Flash forward a few months later, my family decided to become vegan for health reasons, as well as to benefit the planet. I tried it out, too! But I wasn’t prepared for the difficulty in trying to be vegan around my friends who are very much NOT vegan. Every time I went to a friend’s house, they had very little food that fit into my vegan diet, and I was often left hungry all day. Plus, being vegan didn’t change me physically like the first diet.


When high school started, I returned to a public school because while I got to wear pajamas all day, the isolation was unbearable and my anxiety built up later on during that year because of my ADD and my difficulty with the tests. I wanted to make new friends, and I promised myself I would dress up in cute clothes everyday because it made me feel good.


But instead, I reverted back to wearing my sweatshirts and jeggings everyday. I tried everything I could to get the body I wanted including working out, yoga, more and more different diets, but nothing seemed to stick. Then I would notice myself downgrading, so I’d switch diets and workouts. Again.

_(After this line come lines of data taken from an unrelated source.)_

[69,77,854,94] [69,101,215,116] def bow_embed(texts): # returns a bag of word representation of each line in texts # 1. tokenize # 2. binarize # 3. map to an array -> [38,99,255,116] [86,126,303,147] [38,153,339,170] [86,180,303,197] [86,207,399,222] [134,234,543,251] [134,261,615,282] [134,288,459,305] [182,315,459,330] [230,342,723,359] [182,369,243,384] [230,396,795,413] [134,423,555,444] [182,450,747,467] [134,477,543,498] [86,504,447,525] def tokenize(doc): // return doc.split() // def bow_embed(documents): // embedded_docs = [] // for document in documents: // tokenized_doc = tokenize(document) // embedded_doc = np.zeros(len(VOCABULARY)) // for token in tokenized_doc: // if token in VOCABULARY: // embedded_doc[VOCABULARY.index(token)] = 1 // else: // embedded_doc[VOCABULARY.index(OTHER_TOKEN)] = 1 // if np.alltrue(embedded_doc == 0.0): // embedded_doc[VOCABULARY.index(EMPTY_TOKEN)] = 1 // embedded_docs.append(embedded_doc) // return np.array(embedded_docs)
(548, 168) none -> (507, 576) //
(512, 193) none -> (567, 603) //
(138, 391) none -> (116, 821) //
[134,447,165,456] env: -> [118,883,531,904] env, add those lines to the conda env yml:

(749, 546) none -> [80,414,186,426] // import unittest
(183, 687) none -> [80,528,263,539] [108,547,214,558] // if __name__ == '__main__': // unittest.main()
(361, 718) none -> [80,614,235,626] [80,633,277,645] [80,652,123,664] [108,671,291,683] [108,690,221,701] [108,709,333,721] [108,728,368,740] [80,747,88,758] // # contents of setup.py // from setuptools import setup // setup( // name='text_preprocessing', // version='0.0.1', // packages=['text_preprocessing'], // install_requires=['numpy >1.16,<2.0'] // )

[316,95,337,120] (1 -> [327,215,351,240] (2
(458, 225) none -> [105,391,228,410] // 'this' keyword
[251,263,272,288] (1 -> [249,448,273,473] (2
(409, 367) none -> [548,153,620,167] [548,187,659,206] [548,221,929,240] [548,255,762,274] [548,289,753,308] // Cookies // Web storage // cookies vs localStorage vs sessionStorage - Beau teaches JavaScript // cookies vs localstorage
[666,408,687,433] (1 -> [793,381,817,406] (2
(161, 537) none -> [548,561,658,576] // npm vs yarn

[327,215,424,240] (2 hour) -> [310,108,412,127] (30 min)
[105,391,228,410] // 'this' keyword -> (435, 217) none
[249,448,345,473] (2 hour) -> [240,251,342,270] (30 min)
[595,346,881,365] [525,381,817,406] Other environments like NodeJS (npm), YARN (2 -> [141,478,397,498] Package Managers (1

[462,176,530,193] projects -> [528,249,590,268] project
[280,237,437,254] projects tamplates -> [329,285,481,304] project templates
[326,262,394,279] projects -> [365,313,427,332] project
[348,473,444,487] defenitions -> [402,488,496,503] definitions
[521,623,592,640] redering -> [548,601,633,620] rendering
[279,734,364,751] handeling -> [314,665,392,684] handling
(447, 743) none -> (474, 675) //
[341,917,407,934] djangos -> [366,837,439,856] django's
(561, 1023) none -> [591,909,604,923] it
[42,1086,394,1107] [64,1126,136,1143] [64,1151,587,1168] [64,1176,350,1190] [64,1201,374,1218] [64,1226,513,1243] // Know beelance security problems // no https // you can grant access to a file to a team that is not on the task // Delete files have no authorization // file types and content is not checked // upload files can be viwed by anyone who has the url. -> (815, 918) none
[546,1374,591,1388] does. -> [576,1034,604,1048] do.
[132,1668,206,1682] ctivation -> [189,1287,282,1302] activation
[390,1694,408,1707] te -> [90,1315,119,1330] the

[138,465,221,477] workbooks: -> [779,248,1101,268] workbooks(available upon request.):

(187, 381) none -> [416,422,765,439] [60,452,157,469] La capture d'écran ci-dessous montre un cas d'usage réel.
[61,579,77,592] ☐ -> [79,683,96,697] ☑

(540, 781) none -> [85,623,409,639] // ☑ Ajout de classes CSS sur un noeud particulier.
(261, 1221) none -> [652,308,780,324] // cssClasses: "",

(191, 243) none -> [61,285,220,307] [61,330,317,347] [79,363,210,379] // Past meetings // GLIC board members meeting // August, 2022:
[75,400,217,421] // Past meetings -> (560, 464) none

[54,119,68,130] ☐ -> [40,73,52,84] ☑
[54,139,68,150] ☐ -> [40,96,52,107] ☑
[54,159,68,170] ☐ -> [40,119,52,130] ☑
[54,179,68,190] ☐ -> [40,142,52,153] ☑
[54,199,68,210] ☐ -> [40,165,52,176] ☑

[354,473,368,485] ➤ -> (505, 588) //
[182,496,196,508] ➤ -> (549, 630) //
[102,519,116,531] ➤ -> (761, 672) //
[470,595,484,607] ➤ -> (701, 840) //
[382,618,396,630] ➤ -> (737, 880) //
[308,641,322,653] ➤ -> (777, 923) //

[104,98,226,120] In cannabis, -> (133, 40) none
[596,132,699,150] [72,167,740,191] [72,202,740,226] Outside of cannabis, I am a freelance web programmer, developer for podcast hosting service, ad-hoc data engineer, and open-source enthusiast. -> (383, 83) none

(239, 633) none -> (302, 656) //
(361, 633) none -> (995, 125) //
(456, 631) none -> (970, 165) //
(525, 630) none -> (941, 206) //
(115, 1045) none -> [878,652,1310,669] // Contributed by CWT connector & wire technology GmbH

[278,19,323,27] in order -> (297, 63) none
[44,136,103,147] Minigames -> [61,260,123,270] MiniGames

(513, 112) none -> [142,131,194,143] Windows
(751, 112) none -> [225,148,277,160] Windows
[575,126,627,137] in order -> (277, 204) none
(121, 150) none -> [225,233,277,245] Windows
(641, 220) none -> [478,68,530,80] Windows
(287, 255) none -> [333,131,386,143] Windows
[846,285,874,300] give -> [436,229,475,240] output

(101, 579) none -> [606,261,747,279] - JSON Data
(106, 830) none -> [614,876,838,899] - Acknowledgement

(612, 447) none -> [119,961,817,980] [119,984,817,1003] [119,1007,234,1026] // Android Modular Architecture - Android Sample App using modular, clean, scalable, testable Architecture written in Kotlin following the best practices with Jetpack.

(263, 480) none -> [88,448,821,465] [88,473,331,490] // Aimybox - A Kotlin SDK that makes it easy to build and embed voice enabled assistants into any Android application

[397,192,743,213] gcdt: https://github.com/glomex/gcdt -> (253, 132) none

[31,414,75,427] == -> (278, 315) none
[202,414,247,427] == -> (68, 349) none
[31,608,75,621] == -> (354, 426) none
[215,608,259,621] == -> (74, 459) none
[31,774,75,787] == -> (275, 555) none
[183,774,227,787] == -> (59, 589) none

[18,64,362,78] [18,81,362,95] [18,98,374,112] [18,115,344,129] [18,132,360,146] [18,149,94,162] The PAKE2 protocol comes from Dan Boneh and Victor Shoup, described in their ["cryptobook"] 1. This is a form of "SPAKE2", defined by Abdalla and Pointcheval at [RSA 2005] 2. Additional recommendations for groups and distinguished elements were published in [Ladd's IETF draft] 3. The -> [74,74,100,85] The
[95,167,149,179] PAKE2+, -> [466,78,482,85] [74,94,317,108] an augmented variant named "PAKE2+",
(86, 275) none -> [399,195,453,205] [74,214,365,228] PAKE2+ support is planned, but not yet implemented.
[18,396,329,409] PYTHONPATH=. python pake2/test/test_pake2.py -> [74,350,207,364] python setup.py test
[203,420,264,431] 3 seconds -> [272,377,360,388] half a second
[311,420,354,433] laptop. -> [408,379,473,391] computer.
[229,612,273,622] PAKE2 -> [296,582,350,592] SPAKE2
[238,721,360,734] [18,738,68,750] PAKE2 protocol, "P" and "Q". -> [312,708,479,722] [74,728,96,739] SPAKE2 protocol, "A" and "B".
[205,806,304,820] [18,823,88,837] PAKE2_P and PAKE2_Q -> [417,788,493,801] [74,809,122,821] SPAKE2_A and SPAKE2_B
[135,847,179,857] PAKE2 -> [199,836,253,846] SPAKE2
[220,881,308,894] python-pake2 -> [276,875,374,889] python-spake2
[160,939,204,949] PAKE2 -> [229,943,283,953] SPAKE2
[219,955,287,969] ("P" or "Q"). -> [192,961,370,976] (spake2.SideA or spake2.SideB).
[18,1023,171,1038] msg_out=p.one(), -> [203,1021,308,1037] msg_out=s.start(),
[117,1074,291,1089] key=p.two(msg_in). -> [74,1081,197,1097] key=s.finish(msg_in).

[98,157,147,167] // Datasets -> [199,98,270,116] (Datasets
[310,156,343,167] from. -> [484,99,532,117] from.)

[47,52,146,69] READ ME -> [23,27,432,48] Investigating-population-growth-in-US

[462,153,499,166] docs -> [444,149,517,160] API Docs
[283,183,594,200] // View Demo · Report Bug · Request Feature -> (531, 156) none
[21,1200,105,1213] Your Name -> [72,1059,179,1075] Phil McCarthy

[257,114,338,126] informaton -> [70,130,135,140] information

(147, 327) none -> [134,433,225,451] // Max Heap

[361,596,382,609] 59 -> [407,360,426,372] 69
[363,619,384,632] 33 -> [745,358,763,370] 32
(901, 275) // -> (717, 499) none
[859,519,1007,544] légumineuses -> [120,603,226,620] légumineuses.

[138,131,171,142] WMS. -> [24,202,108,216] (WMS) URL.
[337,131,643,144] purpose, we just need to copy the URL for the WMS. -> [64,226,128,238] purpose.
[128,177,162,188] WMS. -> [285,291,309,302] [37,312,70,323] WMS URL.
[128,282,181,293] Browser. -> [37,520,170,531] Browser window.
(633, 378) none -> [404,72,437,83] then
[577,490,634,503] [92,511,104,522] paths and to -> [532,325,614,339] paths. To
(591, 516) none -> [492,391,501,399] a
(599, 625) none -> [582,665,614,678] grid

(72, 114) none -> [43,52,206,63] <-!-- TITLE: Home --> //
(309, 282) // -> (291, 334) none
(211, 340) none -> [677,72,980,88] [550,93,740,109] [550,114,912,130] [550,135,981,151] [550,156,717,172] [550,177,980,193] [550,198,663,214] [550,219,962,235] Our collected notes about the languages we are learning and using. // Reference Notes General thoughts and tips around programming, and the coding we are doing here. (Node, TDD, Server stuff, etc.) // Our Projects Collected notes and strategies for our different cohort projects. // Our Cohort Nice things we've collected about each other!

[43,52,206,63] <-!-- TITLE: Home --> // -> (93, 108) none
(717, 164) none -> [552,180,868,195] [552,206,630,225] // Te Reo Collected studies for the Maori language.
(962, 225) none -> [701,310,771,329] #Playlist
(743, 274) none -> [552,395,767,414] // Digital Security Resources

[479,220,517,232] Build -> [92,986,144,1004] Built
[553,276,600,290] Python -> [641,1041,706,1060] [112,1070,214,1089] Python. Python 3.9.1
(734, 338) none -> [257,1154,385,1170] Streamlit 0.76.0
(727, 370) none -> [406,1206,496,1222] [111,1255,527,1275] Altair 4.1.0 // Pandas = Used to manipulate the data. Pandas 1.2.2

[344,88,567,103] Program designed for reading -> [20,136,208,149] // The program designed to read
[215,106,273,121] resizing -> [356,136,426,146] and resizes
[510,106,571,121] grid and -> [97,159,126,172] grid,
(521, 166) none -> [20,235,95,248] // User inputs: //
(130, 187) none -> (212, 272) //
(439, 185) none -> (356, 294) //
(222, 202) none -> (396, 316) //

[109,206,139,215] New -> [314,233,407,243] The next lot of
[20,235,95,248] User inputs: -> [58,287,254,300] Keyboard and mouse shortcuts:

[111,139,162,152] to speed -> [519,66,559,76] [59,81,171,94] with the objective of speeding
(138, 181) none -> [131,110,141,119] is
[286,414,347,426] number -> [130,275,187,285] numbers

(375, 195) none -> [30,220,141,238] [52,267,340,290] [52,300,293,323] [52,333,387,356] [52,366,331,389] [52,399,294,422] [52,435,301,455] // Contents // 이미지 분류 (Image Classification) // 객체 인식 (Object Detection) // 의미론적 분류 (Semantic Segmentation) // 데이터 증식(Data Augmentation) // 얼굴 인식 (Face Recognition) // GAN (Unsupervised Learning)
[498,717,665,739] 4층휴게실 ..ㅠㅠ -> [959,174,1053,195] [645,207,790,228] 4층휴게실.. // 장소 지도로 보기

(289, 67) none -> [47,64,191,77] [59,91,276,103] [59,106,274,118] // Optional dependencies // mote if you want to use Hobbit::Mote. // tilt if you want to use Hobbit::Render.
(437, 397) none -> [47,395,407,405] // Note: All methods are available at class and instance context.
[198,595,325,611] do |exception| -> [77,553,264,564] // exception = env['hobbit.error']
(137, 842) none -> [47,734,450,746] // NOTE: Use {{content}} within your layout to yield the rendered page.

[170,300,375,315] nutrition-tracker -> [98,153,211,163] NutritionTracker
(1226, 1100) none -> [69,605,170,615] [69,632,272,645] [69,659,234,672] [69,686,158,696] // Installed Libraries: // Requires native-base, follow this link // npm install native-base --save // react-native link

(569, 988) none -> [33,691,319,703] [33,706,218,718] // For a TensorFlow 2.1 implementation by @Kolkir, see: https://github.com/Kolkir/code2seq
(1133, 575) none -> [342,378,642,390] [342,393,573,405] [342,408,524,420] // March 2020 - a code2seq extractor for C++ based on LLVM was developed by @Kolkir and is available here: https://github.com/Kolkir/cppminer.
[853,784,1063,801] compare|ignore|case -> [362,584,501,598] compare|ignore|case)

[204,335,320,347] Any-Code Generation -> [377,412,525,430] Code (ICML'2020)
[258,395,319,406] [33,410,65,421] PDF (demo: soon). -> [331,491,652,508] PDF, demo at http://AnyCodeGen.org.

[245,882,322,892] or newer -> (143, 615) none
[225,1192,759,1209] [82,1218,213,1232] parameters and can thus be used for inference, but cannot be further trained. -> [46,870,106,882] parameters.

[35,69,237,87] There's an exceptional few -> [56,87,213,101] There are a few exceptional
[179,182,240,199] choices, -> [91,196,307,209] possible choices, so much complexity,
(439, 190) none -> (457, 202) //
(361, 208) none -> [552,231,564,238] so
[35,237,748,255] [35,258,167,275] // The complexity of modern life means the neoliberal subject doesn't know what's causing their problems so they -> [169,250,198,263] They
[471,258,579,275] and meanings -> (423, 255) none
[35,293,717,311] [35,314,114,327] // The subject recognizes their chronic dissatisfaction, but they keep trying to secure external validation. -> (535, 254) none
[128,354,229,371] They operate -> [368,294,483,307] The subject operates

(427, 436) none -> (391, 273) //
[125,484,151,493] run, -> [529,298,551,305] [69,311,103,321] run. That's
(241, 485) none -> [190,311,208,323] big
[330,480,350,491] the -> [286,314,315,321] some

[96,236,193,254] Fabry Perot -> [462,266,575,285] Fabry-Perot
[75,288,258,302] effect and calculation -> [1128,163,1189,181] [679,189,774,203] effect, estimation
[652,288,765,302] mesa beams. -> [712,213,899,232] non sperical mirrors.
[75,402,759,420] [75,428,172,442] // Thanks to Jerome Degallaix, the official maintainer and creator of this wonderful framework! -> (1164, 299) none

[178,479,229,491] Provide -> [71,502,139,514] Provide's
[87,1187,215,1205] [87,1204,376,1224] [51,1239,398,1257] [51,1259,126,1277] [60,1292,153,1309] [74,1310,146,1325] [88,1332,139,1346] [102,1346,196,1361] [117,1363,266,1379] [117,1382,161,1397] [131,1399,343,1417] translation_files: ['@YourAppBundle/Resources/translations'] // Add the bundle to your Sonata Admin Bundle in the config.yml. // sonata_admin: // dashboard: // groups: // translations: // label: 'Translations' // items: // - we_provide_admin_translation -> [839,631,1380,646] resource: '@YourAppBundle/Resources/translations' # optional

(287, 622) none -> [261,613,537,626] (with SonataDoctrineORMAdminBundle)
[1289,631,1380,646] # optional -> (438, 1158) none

I lived an entire year of discomfort, anxiety, and a roller coaster of dieting, which wreaked havoc on my emotional well-being. Despite switching everything up several times, I did not get the results I wanted. I tried to focus on the positive: my legs were getting stronger. I felt stronger. But still, I constantly looked at myself and criticized everything I didn’t like:


I don’t have a small waist. I don’t like my hips. I have love handles. I’m not skinny enough. I’m not pretty. Why is my body so complicated? Nothing’s working! Why do I have to be the only one of my friends that has to workout and diet and be sensitive to so many foods? Why can’t I feel even a little bit good about my body? Is there something wrong with how I look because I don’t look like her?


Obsessive much? No one told me I was wrong, but through years of comparing myself over and over, I sure learned it myself.


It took me so many years to realize I was thinking about myself incorrectly. Years to realize that it wasn’t my body that was wrong – it was society. You don’t need what society calls “a perfect body” to be BEAUTIFUL!!! You can be skinny, or not, curvy, flat, have love handles, have a butt, or not, or whatever! How much time, emotion, and energy have you wasted feeling bad about yourself or your body? I don’t want to spend one more minute of my life hating what I look like.


Confidence doesn’t have to come with a new look or a different body. It can be you right now. You will find so much freedom in just embracing what you look like. The beautiful you that God created. I wish I’d never worried so much about how I looked. I went swimming recently with my best friends, and we all decided to “wear a bikini anyway.” You know what? It felt freeing to me because I just didn’t have a care in the world.


I hope you know that you are awesome, and you shouldn’t let the fear of what other people think control how you want to live your life! Have self-love right now. It’s a decision. If you don’t have supportive people around you right now in your life, find them. Join a forum or a Facebook group. They are everywhere. And WE are here to cheer you on through your journey until you get where you want to be. Until then, Do Brave! Just be you, and know that you are truly amazing exactly the way you are.